# good site for posting house rules [re. house rules subforum]



## garrowolf (Jun 27, 2013)

What is a good site for posting house rules for d20 that gets a lot of traffic?


----------



## Morrus (Jun 27, 2013)

www.enworld.org


----------



## garrowolf (Jun 27, 2013)

Ha! Any other sites?


----------



## Morrus (Jun 27, 2013)

Nope. This is the only site. There are no other websites. Do you not want to post them here? It's very cosy, and everyone is good looking, charming, and witty.


----------



## JamesonCourage (Jun 27, 2013)

garrowolf said:


> What is a good site for posting house rules for d20 that gets a lot of traffic?



I'd suggest Giant in the Playground (d20 or 4e forum, depending). Unfortunately, this sub-forum of EN World doesn't seem to get a lot of traffic (which is too bad, because I love house rules).


----------



## Dethklok (Jun 28, 2013)

So why don't you post here more, Jameson? This is my favorite sub forum. It would get traffic from _you_ if you posted in it.


----------



## JamesonCourage (Jun 29, 2013)

Dethklok said:


> So why don't you post here more, Jameson? This is my favorite sub forum. It would get traffic from _you_ if you posted in it.
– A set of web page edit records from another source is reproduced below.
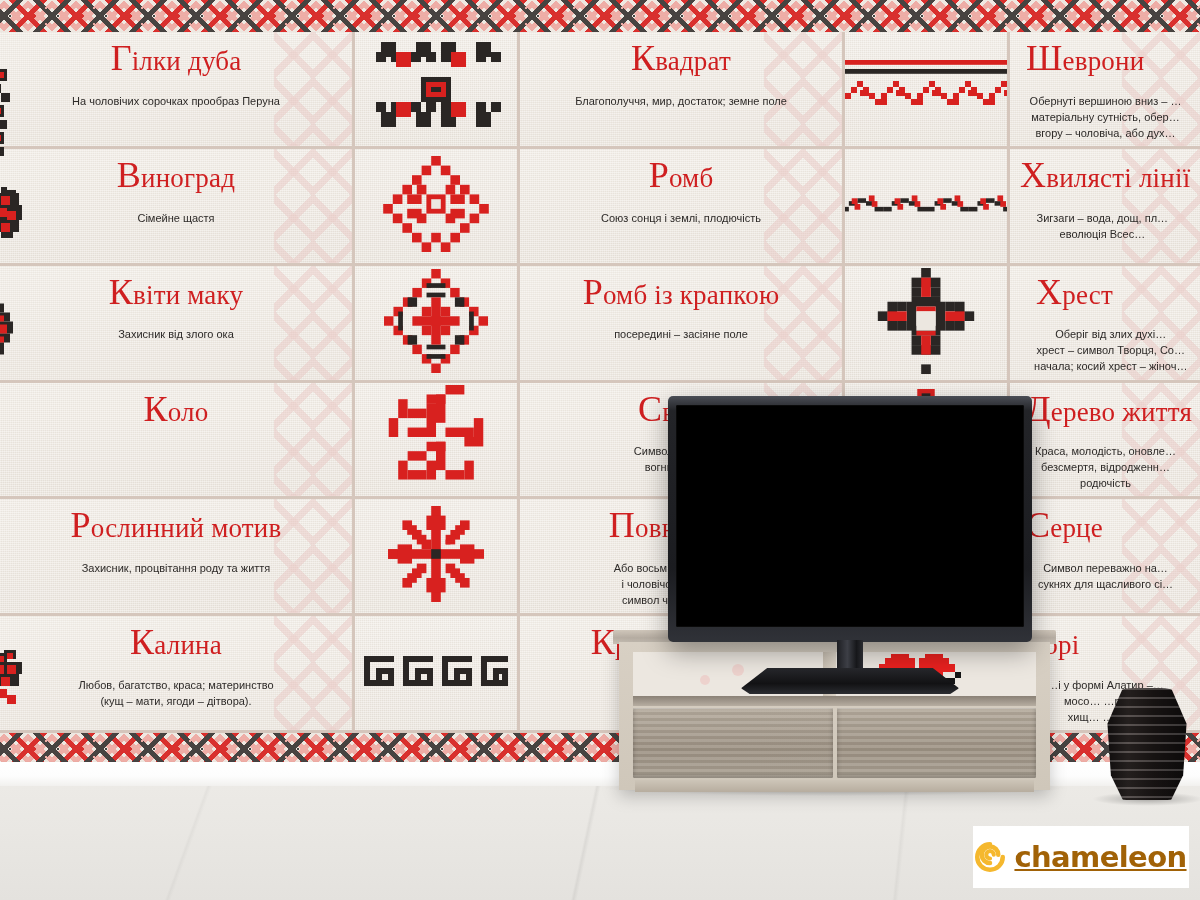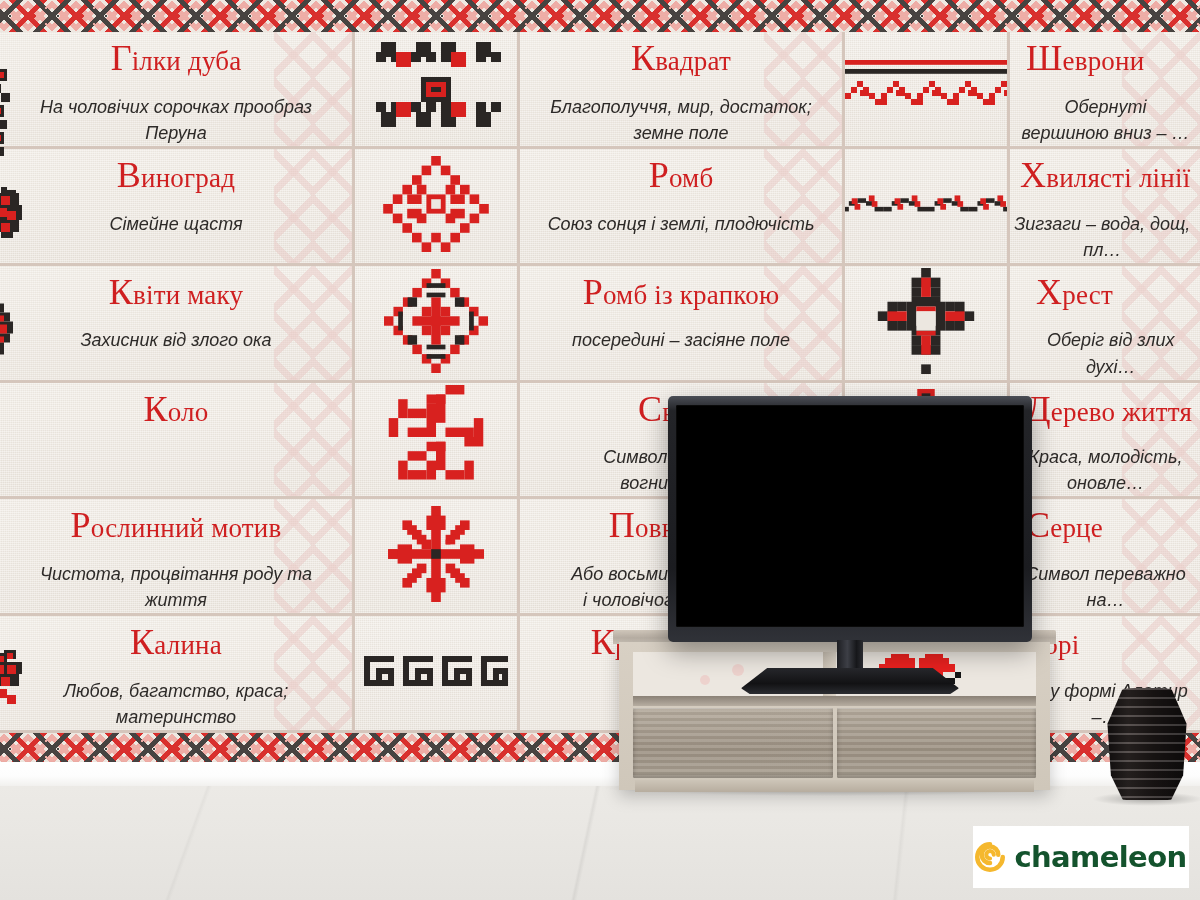--- a/index.html
+++ b/index.html
@@ -127,8 +127,8 @@
   }
   .title::first-letter{font-size:36px;}
   .desc{
-    color:#2d2a28;font-size:18px;line-height:1.45;text-align:center;
-    margin-top:16px;position:relative;z-index:2;max-width:95%;font-style:italic;
+    color:#2d2a28;font-size:11px;line-height:1.45;text-align:center;
+    margin-top:16px;position:relative;z-index:2;max-width:95%;
   }
 
   

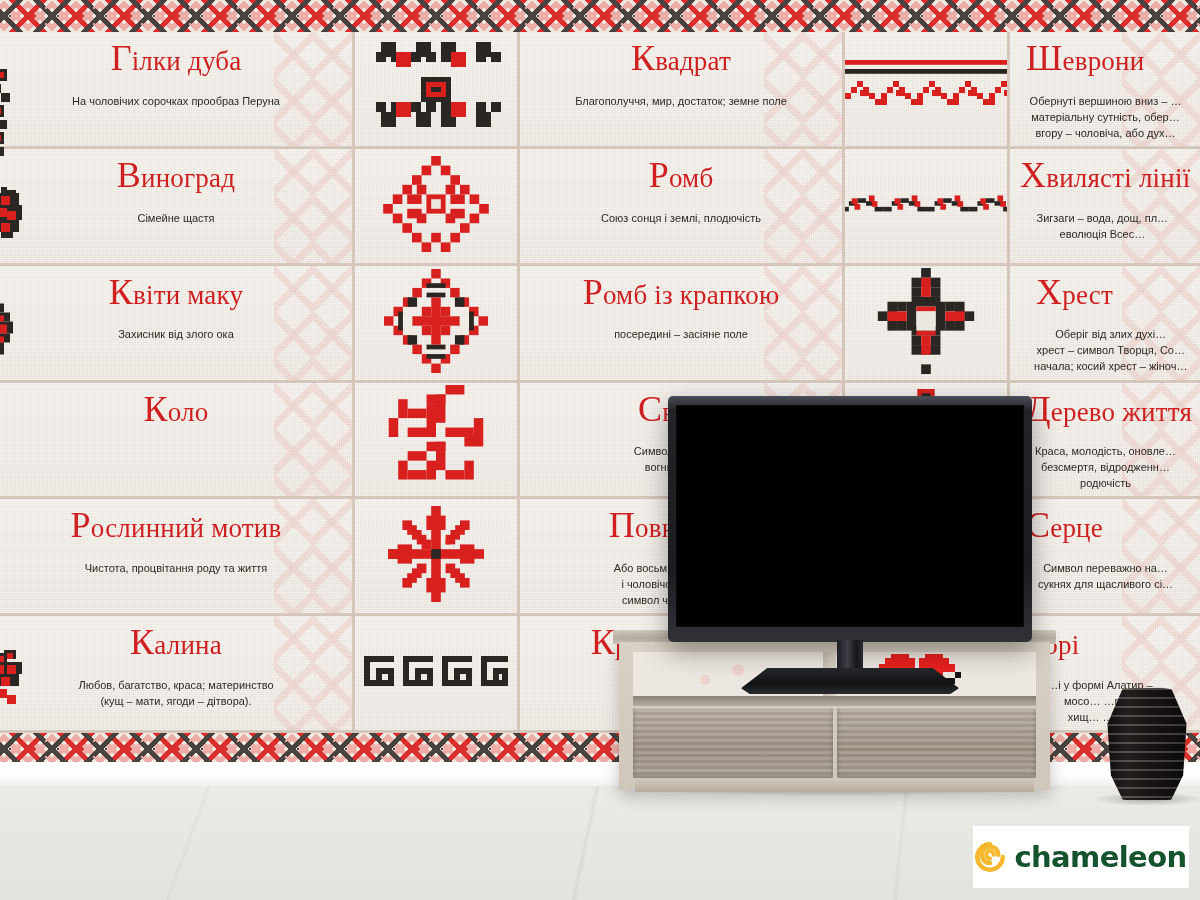--- a/index.html
+++ b/index.html
@@ -585,7 +585,7 @@
         <div class="cell txt col-left">
           <div class="ghost"></div>
           <div class="title">Рослинний мотив</div>
-          <div class="desc">Чистота, процвітання роду та життя</div>
+          <div class="desc">Захисник, процвітання роду та життя</div>
         </div>
         <div class="cell mot col-sep">
           <div class="motif"><svg width="96" height="96" viewBox="0 0 20 20">

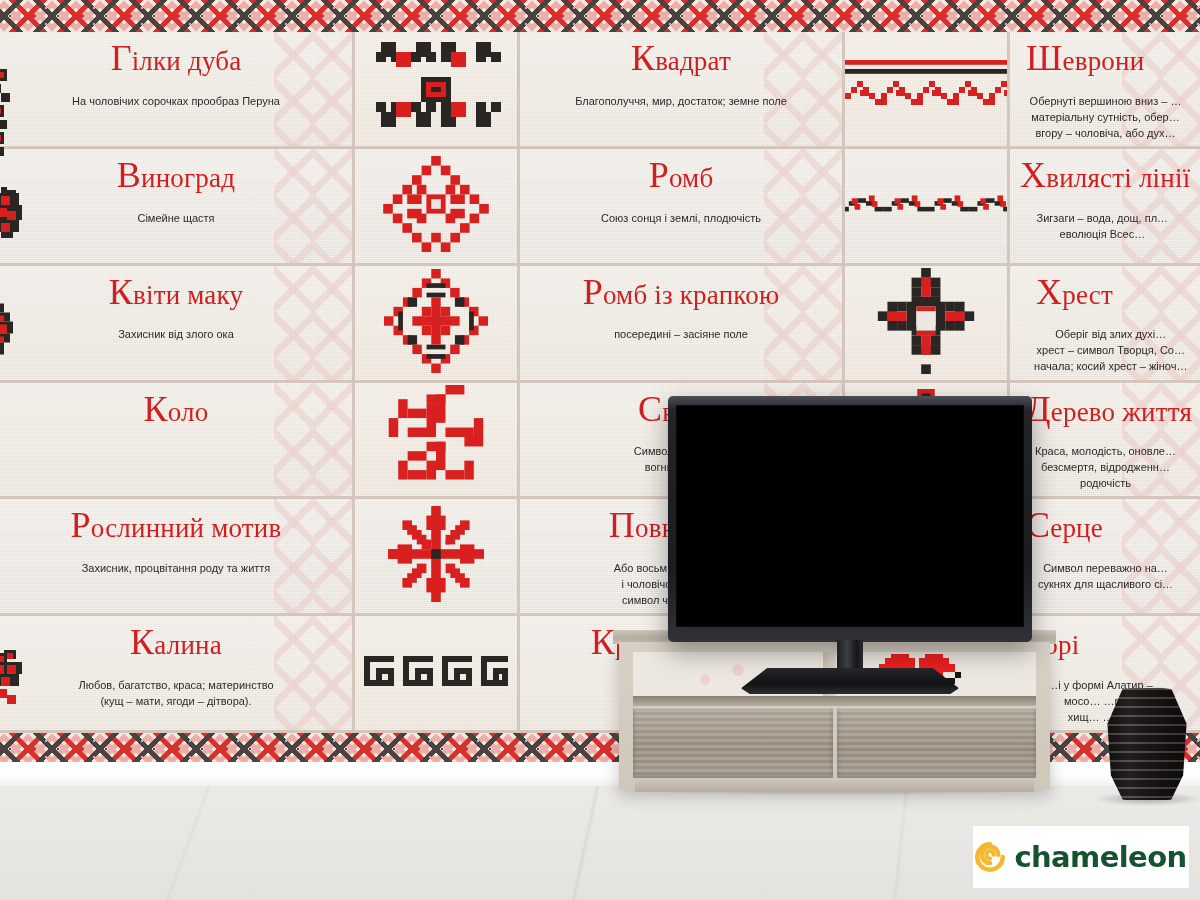--- a/index.html
+++ b/index.html
@@ -238,8 +238,9 @@
   }
   .logo-mark{width:30px;height:30px;flex:0 0 30px;}
   .logo-text{
-    color:#14532d;font-size:29px;font-weight:700;letter-spacing:-.6px;
+    color:#a16207;font-size:29px;font-weight:700;letter-spacing:-.6px;
     font-family:"DejaVu Sans", sans-serif;
+    text-decoration:underline;
   }
 </style>
 </head>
I post occasionally, but two things prevent that. One, when people don't quote me (and I don't know they've responded to me). But, more often, it's that, you know, most people don't look at the threads, judging from the view counter, and not many people post (as is obvious from the number of pages per thread here).

I used to love going over the old 3.0 house rules subforum from when I was still a lurker and not even registered, but it got folded into the 3.X forum, basically meaning it disappeared (which happened for sure when all of D&D got lumped together).

Also -and please, take no personal offense at this- I'm not interesting in engaging with most of the posters that do post in this subforum, for various reasons. A lot of the topics don't interest me, a lot of the posters don't inspire a response, etc.


----------



## Morrus (Jun 29, 2013)

This is the old house rules forum. It got split back out again.


----------



## Dethklok (Jun 29, 2013)

JamesonCourage said:


> Also -and please, take no personal offense at this- I'm not interesting in engaging with most of the posters that do post in this subforum, for various reasons. A lot of the topics don't interest me, a lot of the posters don't inspire a response, etc.



None taken. Really thinking about it, I feel similarly about the tabletop roleplaying forum. (And honestly I'm not much interested in 3rd Edition Dungeons & Dragons.)


----------



## JamesonCourage (Jun 29, 2013)

Morrus said:


> This is the old house rules forum. It got split back out again.



Right. Just not a lot of traffic 

Are all the old posts in the old house rules forum here? EDIT: It looks like it 


Dethklok said:


> None taken. Really thinking about it, I feel similarly about the tabletop roleplaying forum. (And honestly I'm not much interested in 3rd Edition Dungeons & Dragons.)



Yeah, and I think a lot of people feel that way about 5e, or the news page, or etc. etc. (I haven't played 3.5 regularly in several years, so I'm not much interested in it anymore either, but I did like mining it for ideas while making my RPG.)

It's just a personal preference thing.


----------



## Morrus (Jun 29, 2013)

I'll slip this over to Meta, since it's clearly not a house rule and more a discussion about site organisation!

The house rules subforum was initially merged into the 3E forum when 4E took up most of the discussion - but for some reason didn't prompt as many house rules.  When the D&D forums got more active again over the last year, the house rules were moved back out again.

I find it to be an excellent forum full of very useful resources.  YMMV, of course.  If the threads don't interest you then no, you're not going to get much mileage out of it.


----------